Don’t fall into this trap. You should try to get ahead of the game and take the simple step of setting up a LinkedIn profile in your first year.

LinkedIn is a platform that enables you to create a positive online presence to showcase your skills and experience to potential employers. However, before you get started it is important that you spend some time thinking about your professional image and understand how you can make the most of LinkedIn.

The basics

Getting the basics right is the first step along the way to using LinkedIn to catch the eye of potential employers.

Profile picture

You should have a professional looking picture rather than a fun ‘selfie’. A photo completes the profile and enables viewers to get a snapshot of the person. Avoid having anyone else in the photo, wear something smart and have a neutral background.

Identify your industry of interest

This will help tailor the type of information you receive on LinkedIn and ensure that it is relevant to your planned career path.

Review your profile carefully

Make sure your profile is current and complete. Take the time to check spelling and grammar. You want to make a positive first impression and mistakes demonstrate that you do not have an eye for detail.

Follow the networking rules

This is not Facebook so be mindful of how you communicate with people on LinkedIn, your tone, the information that you share and how you approach potential contacts is important and can impact how successful you are in developing your network.

How LinkedIn can support your career

Once you’ve built your profile you should start exploring LinkedIn’s different functionalities to help you learn more about the sector you want to work in and to build networks within it.

Initiate and develop your alumni network

Your peers are your future network. You can use LinkedIn to track the progress of each other’s careers and maintain contact with people who you may end up doing business with in the future.

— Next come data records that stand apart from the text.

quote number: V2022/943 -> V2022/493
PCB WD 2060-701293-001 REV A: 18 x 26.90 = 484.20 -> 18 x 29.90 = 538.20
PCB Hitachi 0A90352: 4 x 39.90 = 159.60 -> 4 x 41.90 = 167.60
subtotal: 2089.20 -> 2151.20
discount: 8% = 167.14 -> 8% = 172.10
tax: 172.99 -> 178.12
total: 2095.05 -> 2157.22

Make contacts with people in your chosen sector

Explore sectors that you are interested in working in. Are there any alumni from your current institution already working in this sector and would it be appropriate to make a connection? Try attending industry events as this can be an opportunity to make introductions and start to network.

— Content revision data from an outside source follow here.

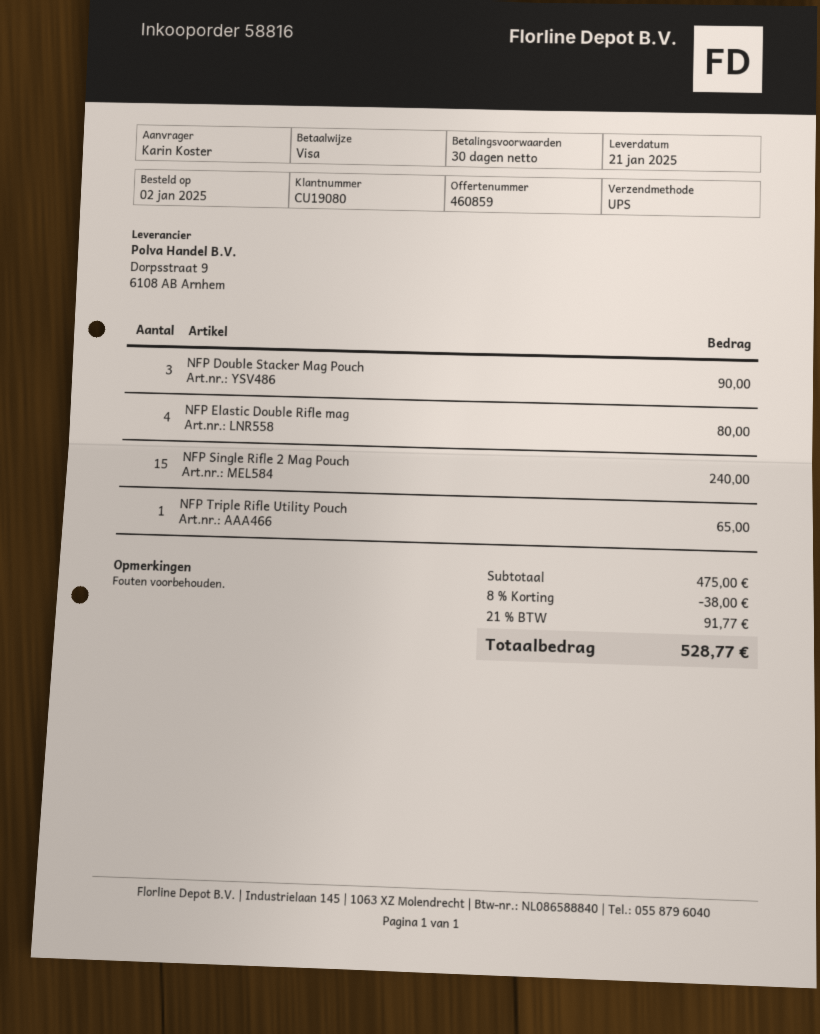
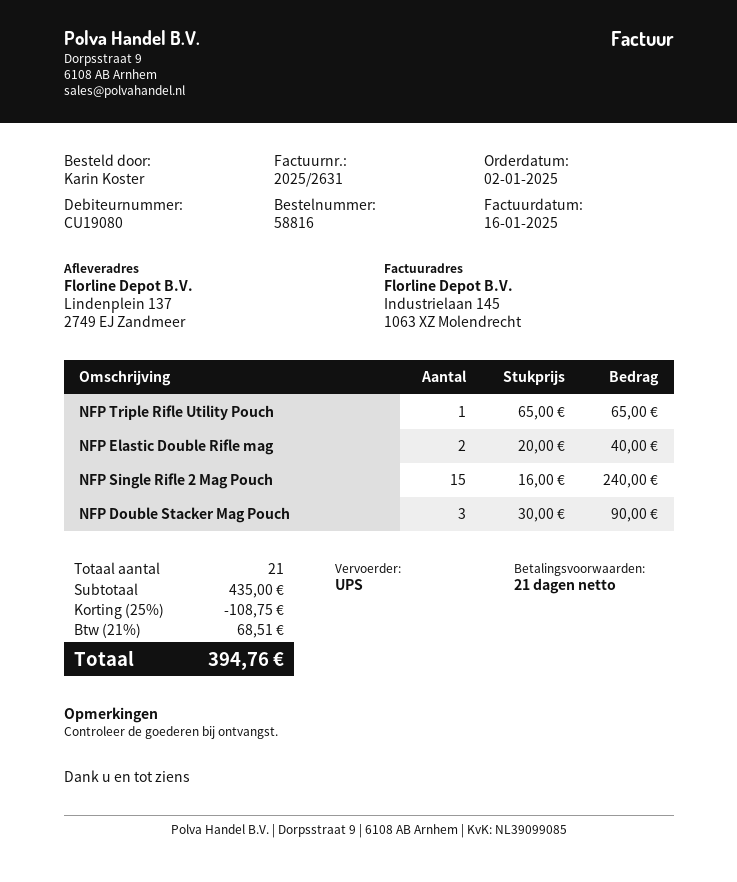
payment terms: 30 days -> 21 days
NFP Elastic Double Rifle mag: 4 for 80.00 -> 2 for 40.00
subtotal: 475.00 -> 435.00
discount: 8% = 38.00 -> 25% = 108.75
tax: 21% = 91.77 -> 21% = 68.51
total: 528.77 -> 394.76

Don’t just ask for favours

People are unlikely to respond if your first message is to ask them for a job. It may be more appropriate to ask them for insight or to find out how they developed their career.

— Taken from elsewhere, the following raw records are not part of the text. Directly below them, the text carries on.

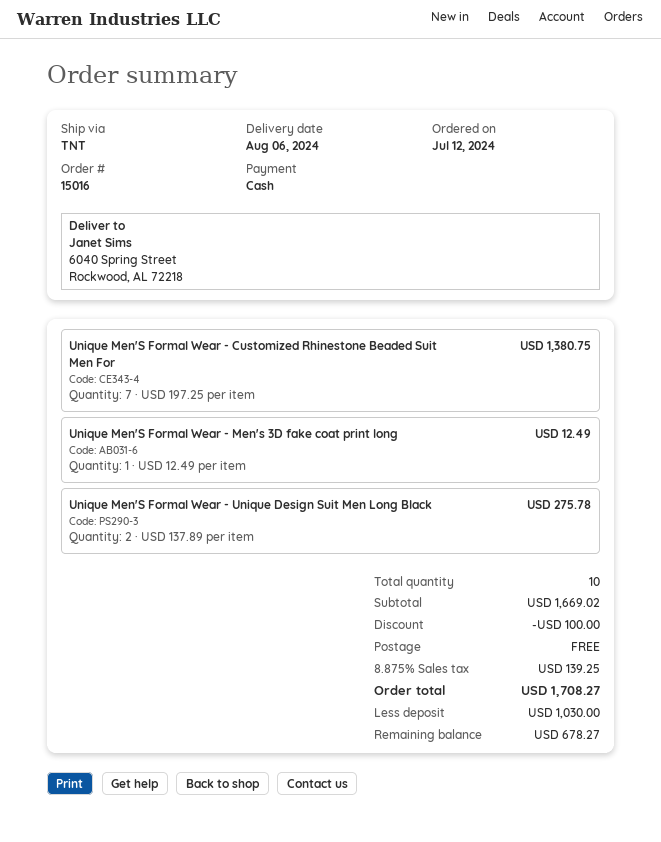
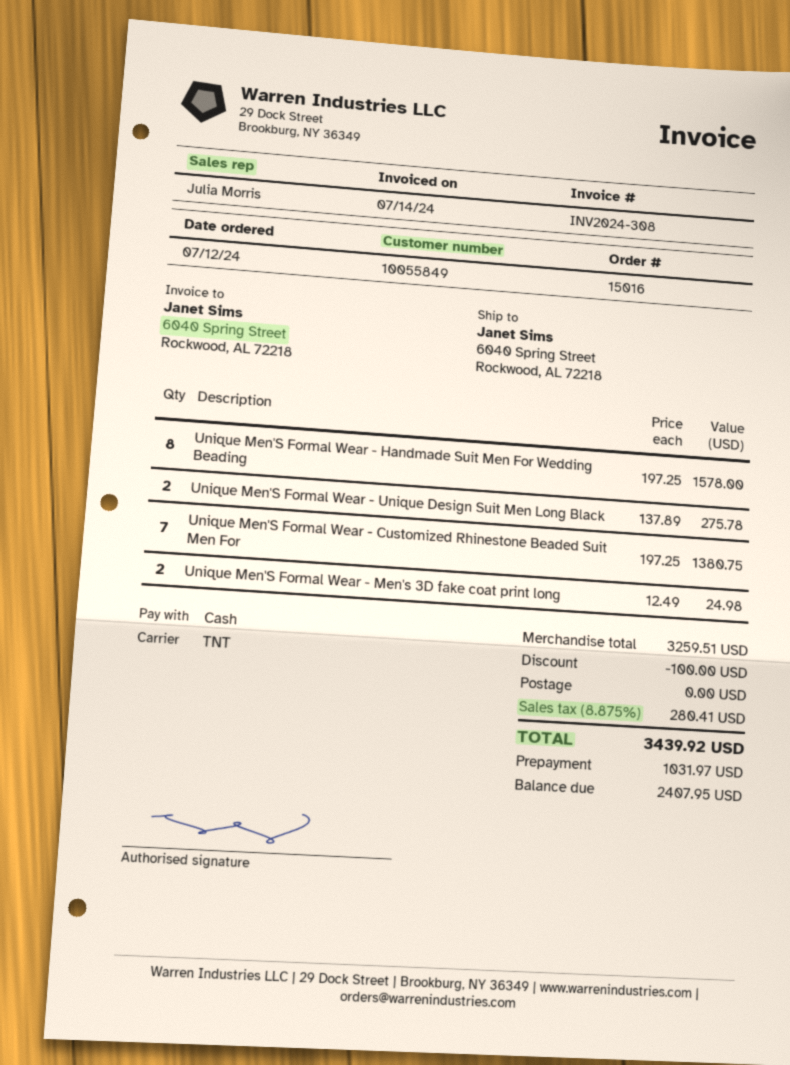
Unique Men'S Formal Wear - Men's 3D fake coat print long: 1 x 12.49 = 12.49 -> 2 x 12.49 = 24.98
Unique Men'S Formal Wear - Handmade Suit Men For Wedding Beading: none -> 8 x 197.25 = 1578.00
subtotal: 1669.02 -> 3259.51
tax: 8.875% = 139.25 -> 8.875% = 280.41
total: 1708.27 -> 3439.92
deposit: 1030.00 -> 1031.97
balance: 678.27 -> 2407.95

This approach is more subtle and demonstrates that you want to learn. The potential bonus is that you might be on their radar when a future opportunity comes up.

Research organisations that you are interested in working for

Most companies have a LinkedIn presence so this can be a good place to start your research. You can look at the profiles of people who work for the organisation, which can be of value if preparing for an interview.

Understand what employers are looking for

You can search or browse job vacancies to get an understanding of the skills and competencies that employers are looking for. This is a good way of finding out what skills you may need to learn in order to progress down your chosen career path.

Join groups that match your career interests

If you are interested in a specific sector you can join groups on LinkedIn to learn about the latest issues and insights that are happening within it. You can also ask questions to members of the group, which might help you establish relationships and develop your network.

Make the most of your work experience

It is important that you regularly revisit your profile when you have completed an internship or developed your skills through volunteering and other work experience. The contacts you make on these placements become part of your network and they may even endorse your work.

List achievements, skills and competencies developed throughout your degree

Not only does this ensure that you reflect on your experience and identify the skills you have improved but it also highlights your strengths to potential employers.

Employers want to understand what you can offer their organisation and what you have done whilst studying for your degree.